= The data =
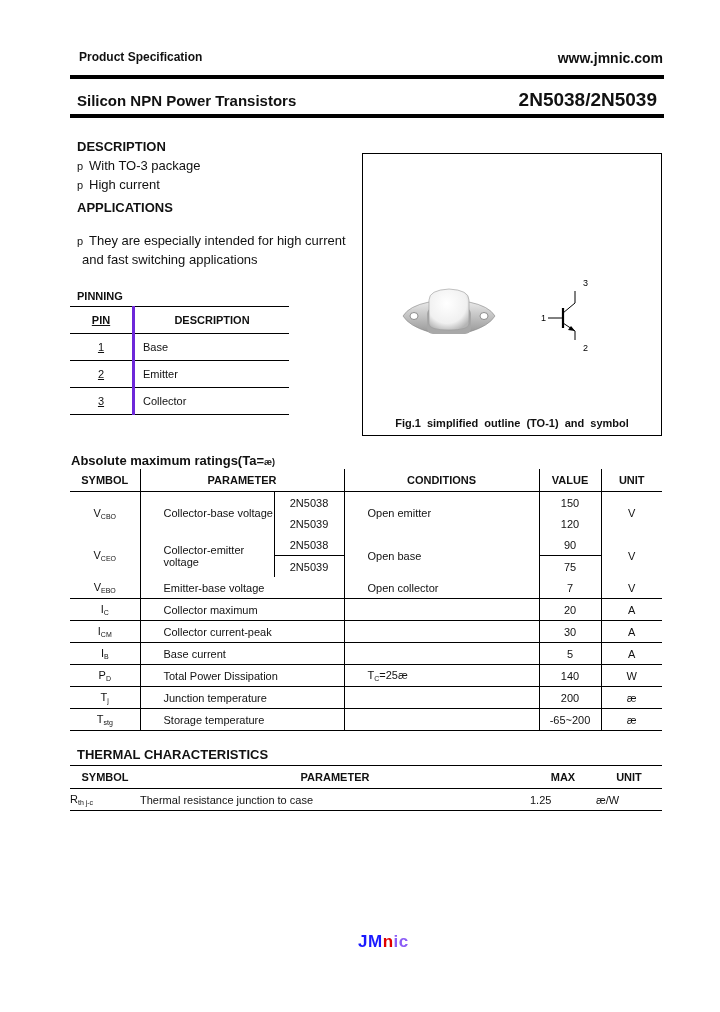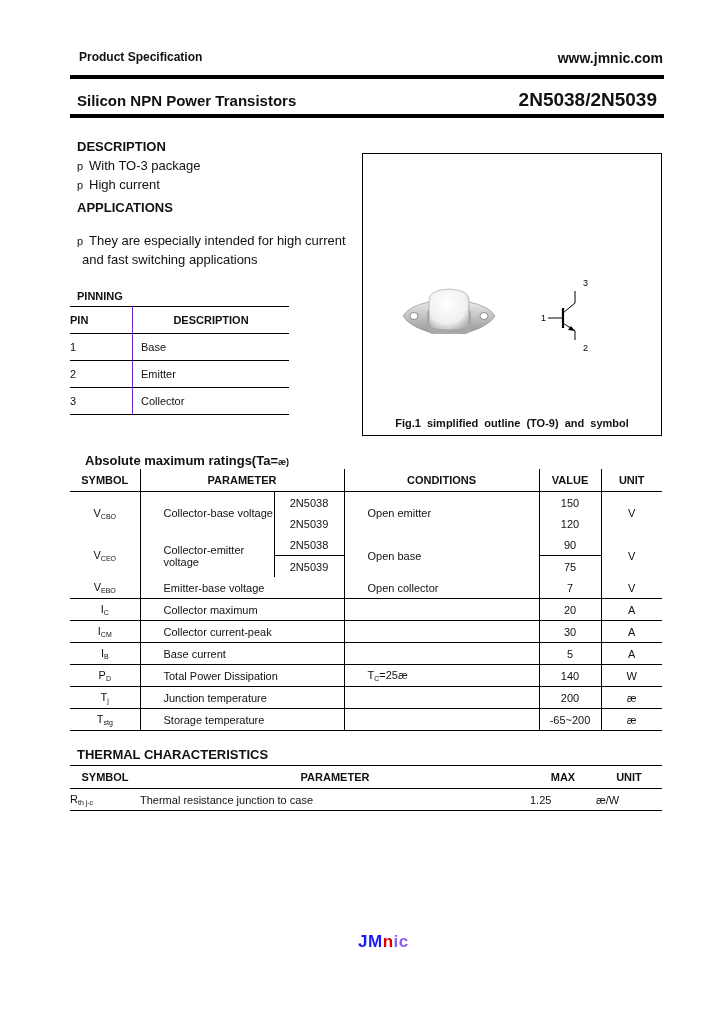--- a/index.html
+++ b/index.html
@@ -20,7 +20,7 @@
   .pin { left:70px; top:306px; width:219px; }
   .pin td, .pin th { border-top:1px solid #000; border-bottom:1px solid #000; height:26px; padding:0; }
   .pin th { font-size:11px; font-weight:bold; }
-  .pin td.c1, .pin th.c1 { width:62px; text-align:left; border-right:1px solid #6d28d9; }
+  .pin td.c1, .pin th.c1 { width:62px; text-align:center; border-right:3px solid #6d28d9;text-decoration:underline; }
   .pin td.c2 { padding-left:8px;margin-left:40px; }
   .pin th.c2 { text-align:center; }
 

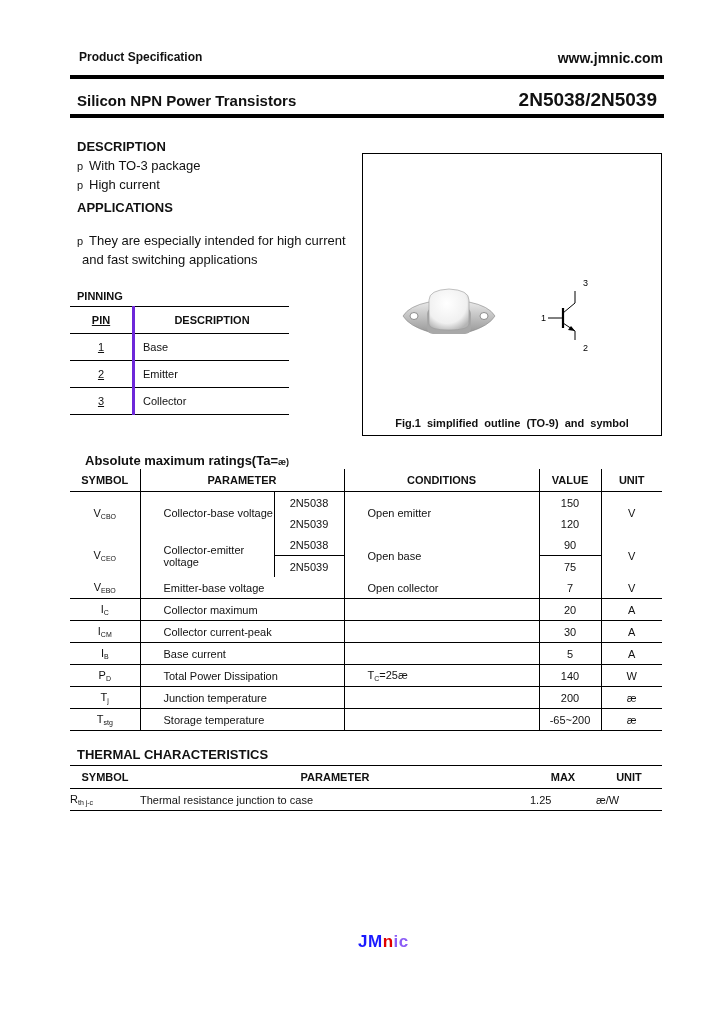--- a/index.html
+++ b/index.html
@@ -116,7 +116,7 @@
     <polygon points="36,55 29,54 32,50" fill="#000"></polygon>
     <line x1="36" y1="55" x2="36" y2="64" stroke="#000" stroke-width="1"></line>
   </svg>
-  <div class="abs fig-cap">Fig.1 simplified outline (TO-9) and symbol</div>
+  <div class="abs fig-cap">Fig.1 simplified outline (TO-1) and symbol</div>
 </div>
 
 <div class="abs amr-h"><span>Absolute maximum ratings(Ta=</span><span style="font-size:9px;">æ)</span></div>

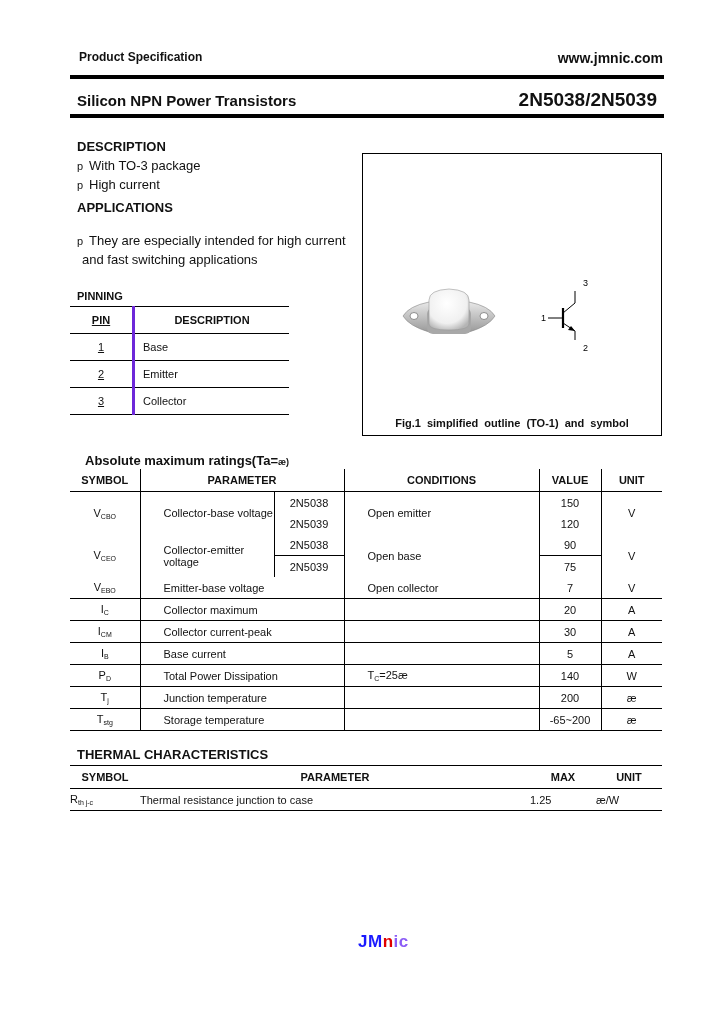--- a/index.html
+++ b/index.html
@@ -27,7 +27,7 @@
   .fig { left:362px; top:153px; width:298px; height:281px; border:1px solid #000; }
   .fig-cap { left:0; width:298px; bottom:6px; text-align:center; font-size:11px; font-weight:bold; word-spacing:3px; }
 
-  .amr-h { left:85px; top:453px; font-size:13px; font-weight:bold; }
+  .amr-h { left:71px; top:453px; font-size:13px; font-weight:bold; }
   .amr { left:70px; top:469px; width:592px; }
   .amr th { font-size:11px; font-weight:bold; height:22px; border-bottom:1px solid #000; padding:0; }
   .amr td { height:21px; padding:0; border-bottom:1px solid #000;margin-left:36px; }

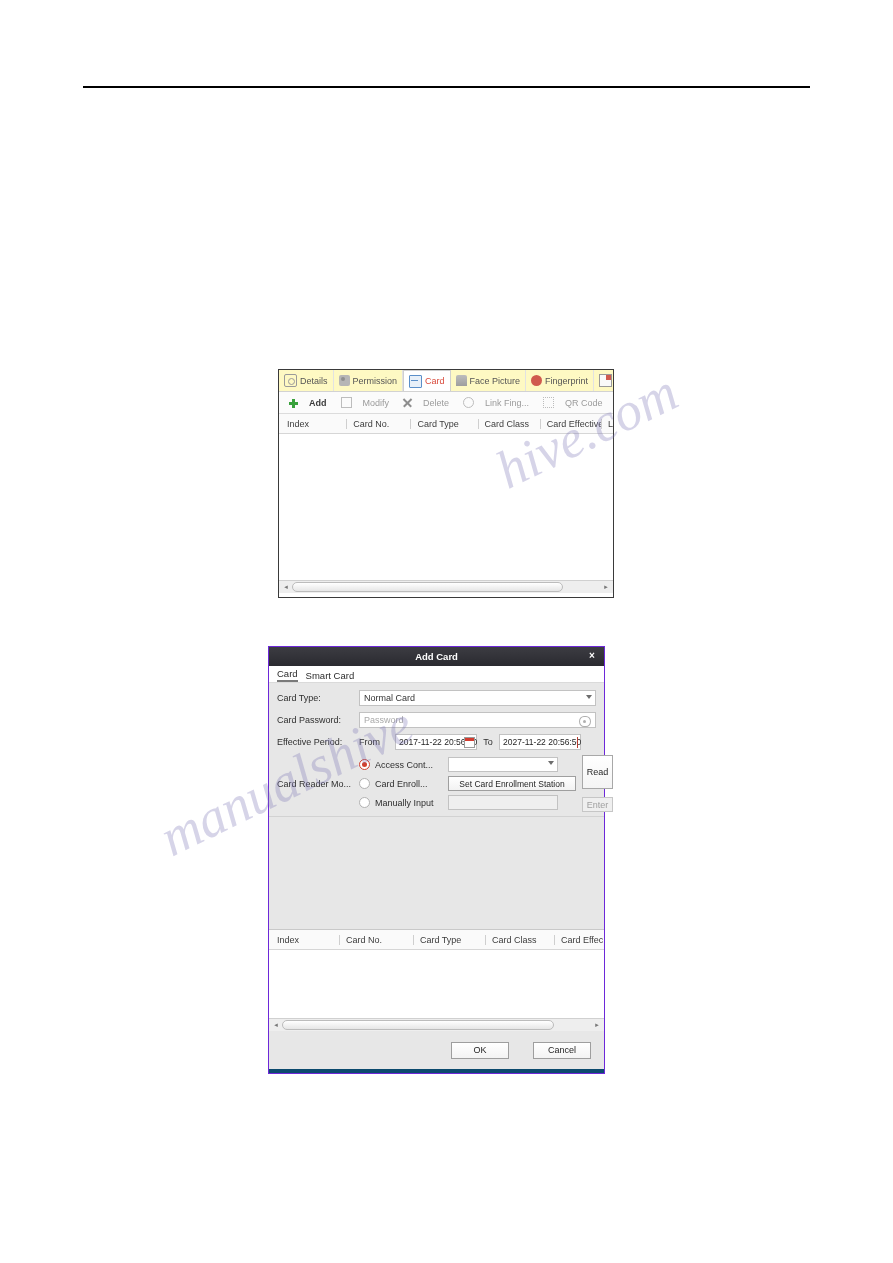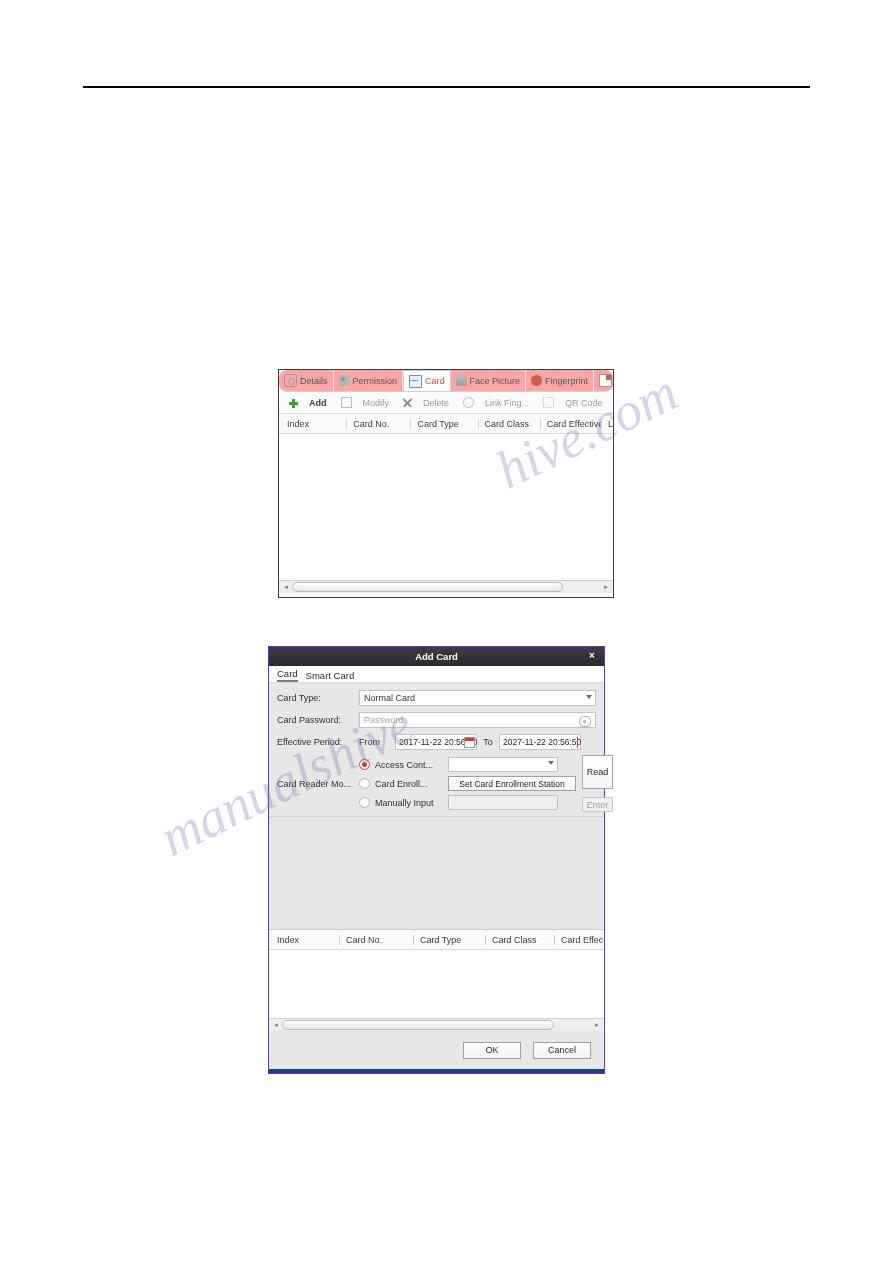--- a/index.html
+++ b/index.html
@@ -60,12 +60,11 @@
   }
   .tabstrip {
     height: 21px;
-    background: #fca5a5;
+    background: #fef9c3;
     border-bottom: 1px solid #d2d2d2;
     display: flex;
     align-items: stretch;
     overflow: hidden;
-    border-radius: 8px;
   }
   .tab {
     display: flex;

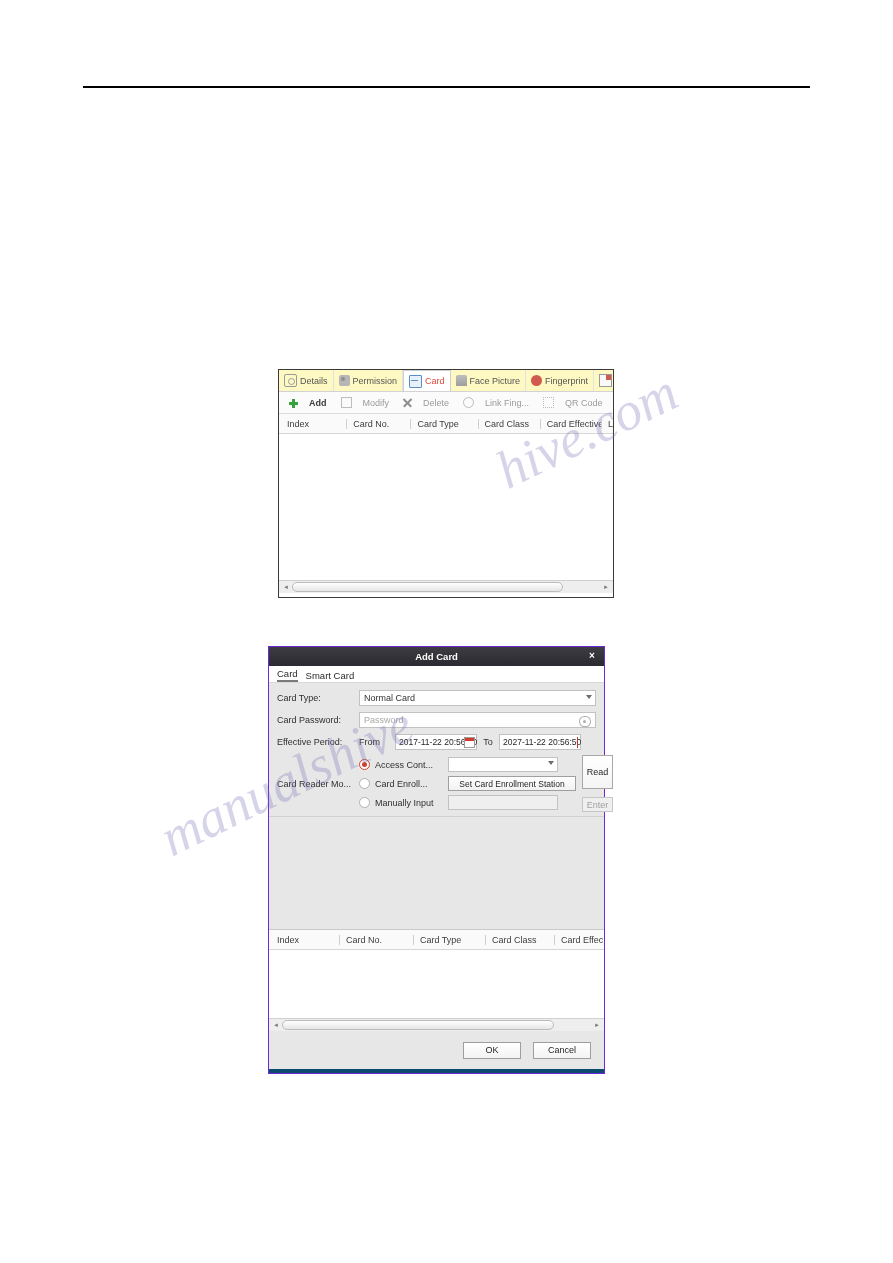--- a/index.html
+++ b/index.html
@@ -428,7 +428,7 @@
     align-items: center;
     justify-content: flex-end;
     padding-right: 13px;
-    gap: 12px;
+    gap: 24px;
   }
   .ftbtn {
     width: 58px; height: 17px;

= Exercise requirements =
Both the line containing "align-items: stretch;" and the last line of the records above belong in the exact copy, along with every line between them; pictures do not.

= Response area =
     align-items: stretch;
     overflow: hidden;
-    border-radius: 8px;
   }
   .tab {
     display: flex;

--- a/index.html
+++ b/index.html
@@ -428,7 +428,7 @@
     align-items: center;
     justify-content: flex-end;
     padding-right: 13px;
-    gap: 12px;
+    gap: 24px;
   }
   .ftbtn {
     width: 58px; height: 17px;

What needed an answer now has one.